The proposed method attempts to calculate optimal k value for k-NN algorithm based on data set’s intrinsic characteristics. Firstly, a local complexity method was used to build profile for a data set. In deed based on these profiles and dimension information of a data set, a feature vector containing mean, median, midrange, skewness and other metrics was extracted to be representation of data set. For each history data set, a feature vector and an optimum k value is computed which could be used as meta-data. Based on the meta-data of data sets, a predict model was built and used to predict k for new data set. The experimental results show effectiveness of the proposed method.

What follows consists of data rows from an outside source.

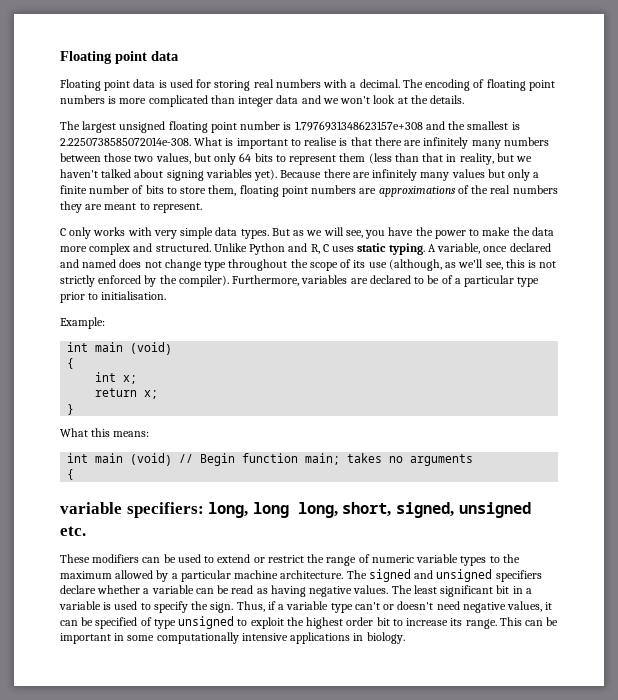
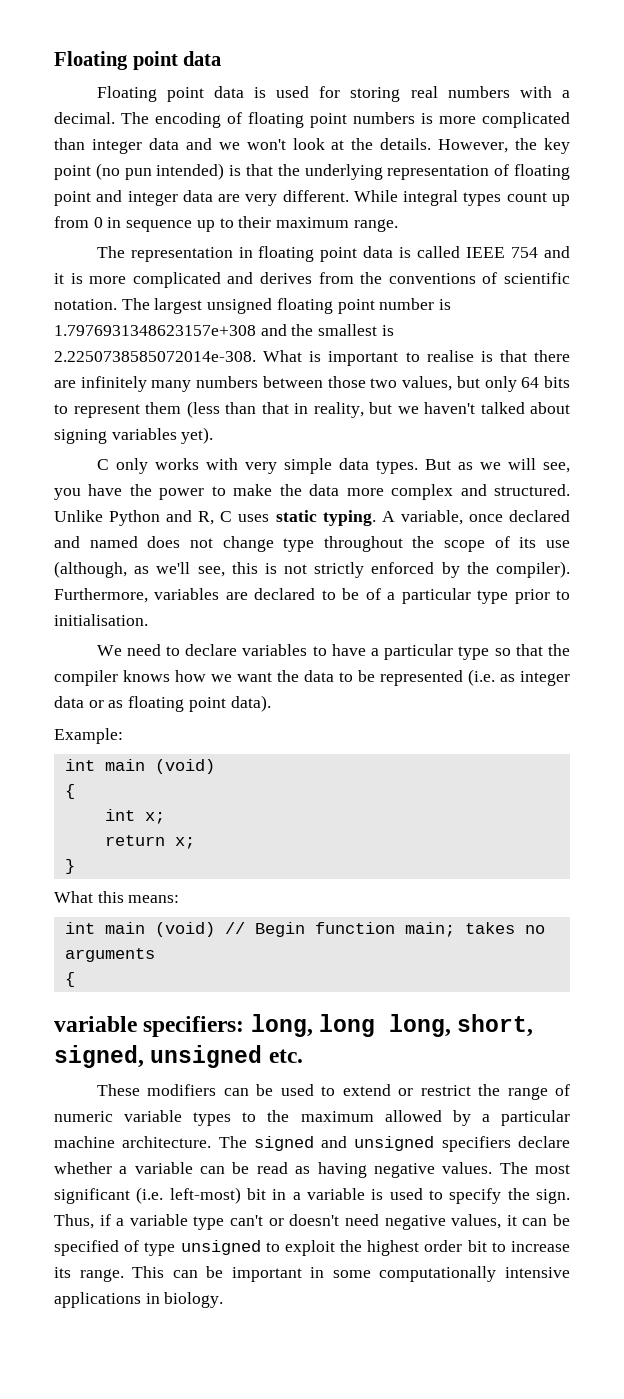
(465, 99) // -> [438,138,571,154] [54,163,570,180] [54,190,570,206] [54,216,398,232] [96,246,570,262] [54,272,571,288] [54,299,117,310] However, the key point (no pun intended) is that the underlying representation of floating point and integer data are very different. While integral types count up from 0 in sequence up to their maximum range. // The representation in floating point data is called IEEE 754 and it is more complicated and derives from the conventions of scientific notation.
[280,169,540,181] [60,185,558,197] [60,201,202,213] Because there are infinitely many values but only a finite number of bits to store them, floating point numbers are approximations of the real numbers they are meant to represent. -> (214, 435) none
(167, 295) none -> [96,644,571,660] [54,669,570,686] [54,695,271,712] // We need to declare variables to have a particular type so that the compiler knows how we want the data to be represented (i.e. as integer data or as floating point data).
[413,585,494,597] least significant -> [535,1164,571,1174] [54,1187,241,1204] most significant (i.e. left-most)

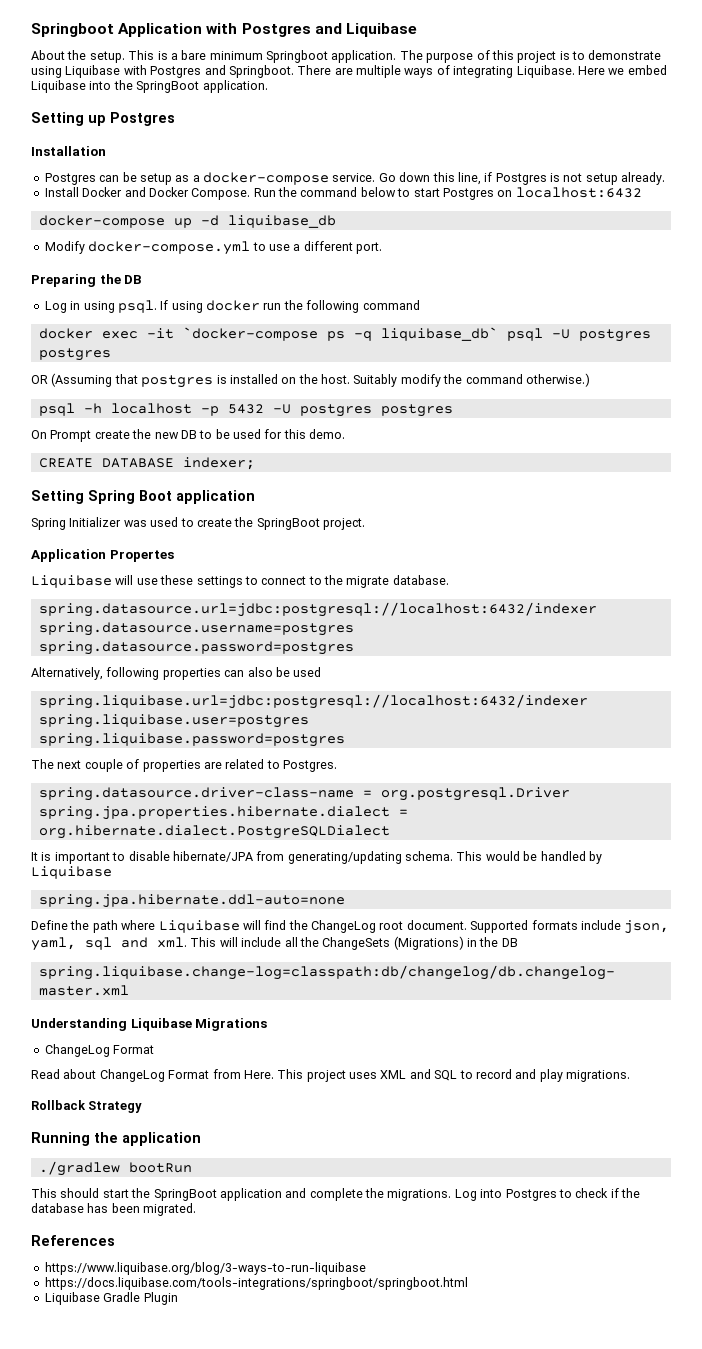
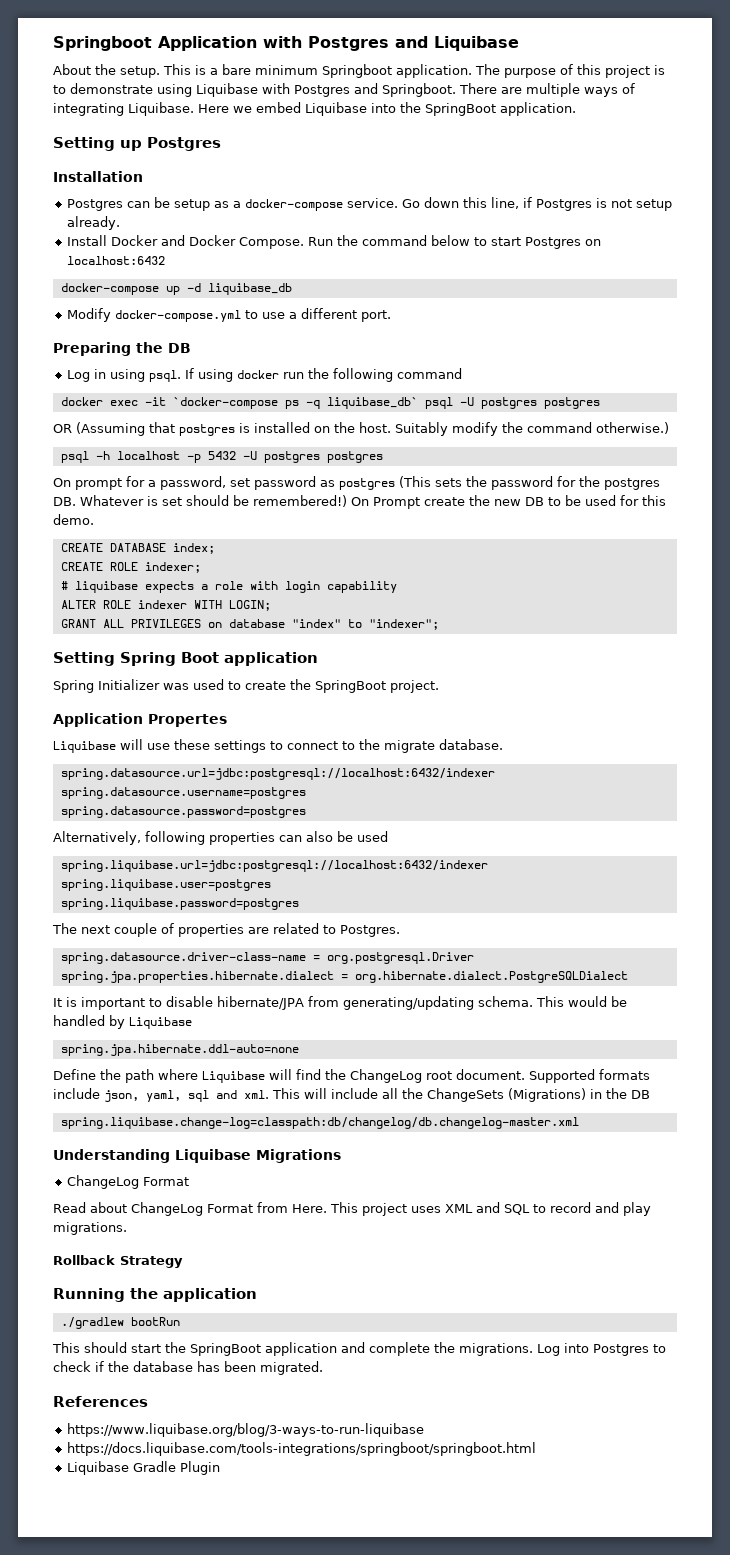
(47, 434) none -> [75,476,660,490] [53,495,369,507] prompt for a password, set password as postgres (This sets the password for the postgres DB. Whatever is set should be remembered!) On
[182,457,255,470] indexer; -> [172,543,215,554] [60,562,201,573] [60,581,397,593] [60,600,271,611] [60,619,439,630] index; // CREATE ROLE indexer; // # liquibase expects a role with login capability // ALTER ROLE indexer WITH LOGIN; // GRANT ALL PRIVILEGES on database "index" to "indexer";

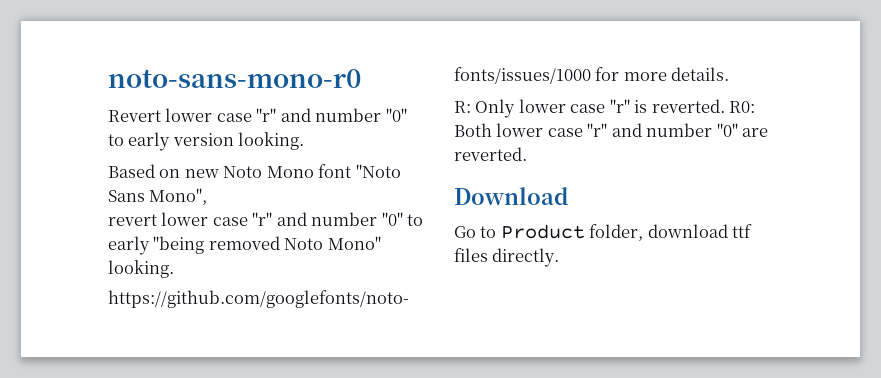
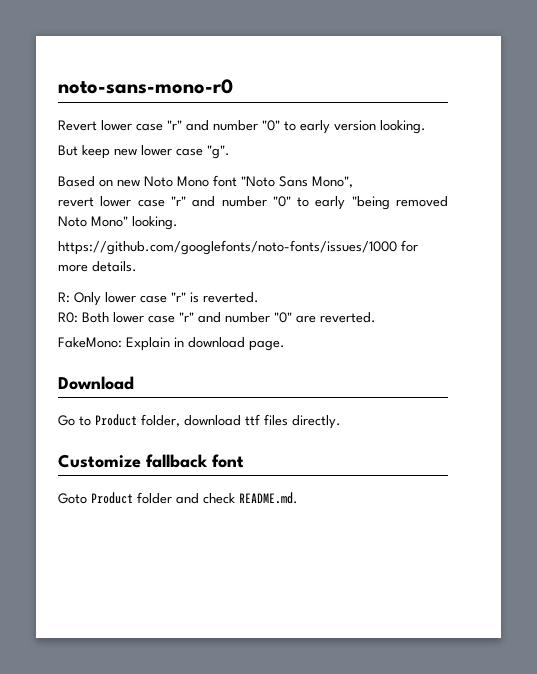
(305, 141) none -> [58,145,230,159] // But keep new lower case "g".
(725, 106) none -> (259, 297) //
(527, 154) none -> [58,337,285,351] // FakeMono: Explain in download page.
(560, 257) none -> [58,454,244,468] [58,492,298,504] // Customize fallback font // Goto Product folder and check README.md.

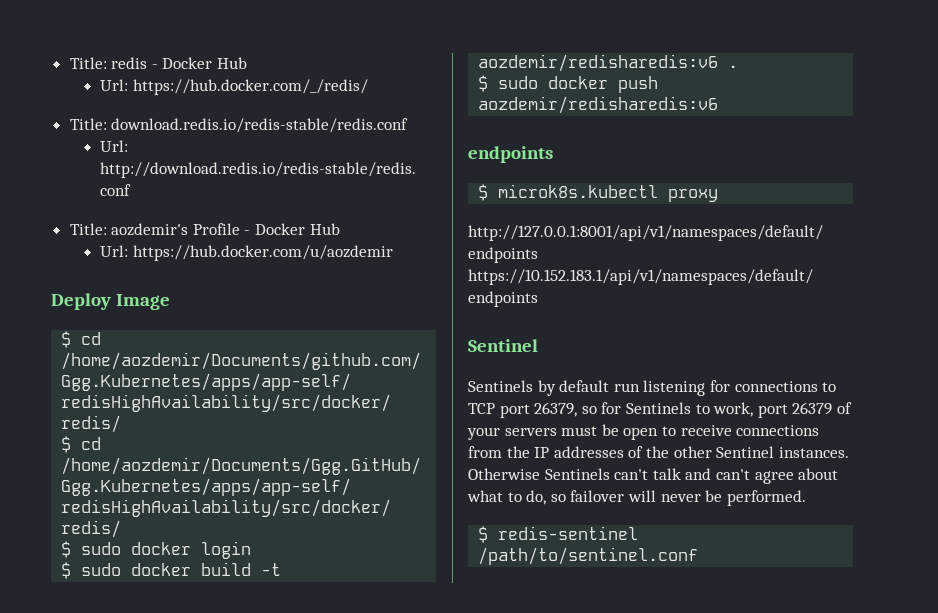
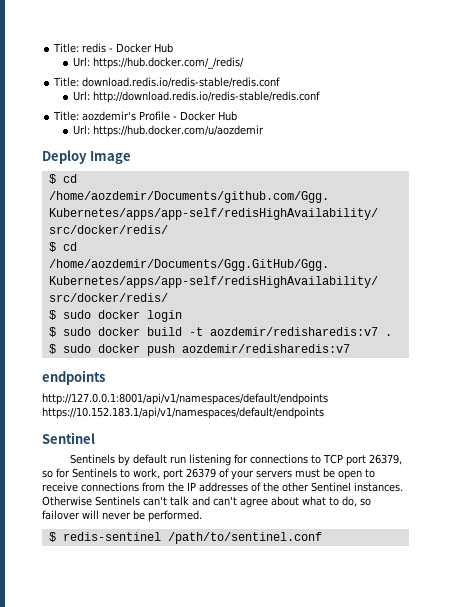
[478,54,719,72] aozdemir/redisharedis:v6 -> [209,327,378,336] aozdemir/redisharedis:v7
[478,96,719,114] aozdemir/redisharedis:v6 -> [181,344,350,353] aozdemir/redisharedis:v7
[478,184,719,202] // $ microk8s.kubectl proxy -> (105, 377) none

The proposed method follows the idea of first studying the data set’s own characteristics and then build relationship between them and to the classification algorithms. The accuracy of predicted optimal k value is close to optimal k value. Moreover, the proposed method could be extended to predict parameters for other algorithms easily, as it only need to compute meta-data of a data set. In addition, the calculation process implies that it only needs to compute distance of each instance without considering the type of attribute. So, it is suitable for data sets containing mixed attribute type. The future work might be focused on predicting k value for unsupervised algorithm such k-means.